__THE PROBLEM__
Wherever "subtotal" occurs in the entries, copy the line that holds it.

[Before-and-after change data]
::::::::::

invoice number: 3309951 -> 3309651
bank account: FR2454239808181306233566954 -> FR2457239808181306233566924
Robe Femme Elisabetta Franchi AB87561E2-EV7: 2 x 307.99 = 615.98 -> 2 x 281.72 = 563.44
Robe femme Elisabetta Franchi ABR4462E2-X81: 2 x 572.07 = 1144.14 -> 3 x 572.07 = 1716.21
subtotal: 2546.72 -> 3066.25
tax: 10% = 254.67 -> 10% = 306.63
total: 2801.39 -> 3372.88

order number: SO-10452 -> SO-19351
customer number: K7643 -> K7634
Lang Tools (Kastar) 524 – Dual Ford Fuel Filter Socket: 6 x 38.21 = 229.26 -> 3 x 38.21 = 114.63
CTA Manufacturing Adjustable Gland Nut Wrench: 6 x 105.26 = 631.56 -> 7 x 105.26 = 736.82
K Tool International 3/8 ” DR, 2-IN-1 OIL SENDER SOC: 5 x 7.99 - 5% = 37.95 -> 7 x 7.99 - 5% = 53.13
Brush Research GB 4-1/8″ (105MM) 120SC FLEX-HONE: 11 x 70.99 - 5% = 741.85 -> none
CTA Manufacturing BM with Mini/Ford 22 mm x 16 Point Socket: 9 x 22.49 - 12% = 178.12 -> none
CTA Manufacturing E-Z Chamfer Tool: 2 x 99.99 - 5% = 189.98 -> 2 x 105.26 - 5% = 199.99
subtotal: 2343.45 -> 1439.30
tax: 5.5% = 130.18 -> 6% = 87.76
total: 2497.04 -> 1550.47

::::::::::

__WRITTEN RESPONSE__
subtotal: 2546.72 -> 3066.25
subtotal: 2343.45 -> 1439.30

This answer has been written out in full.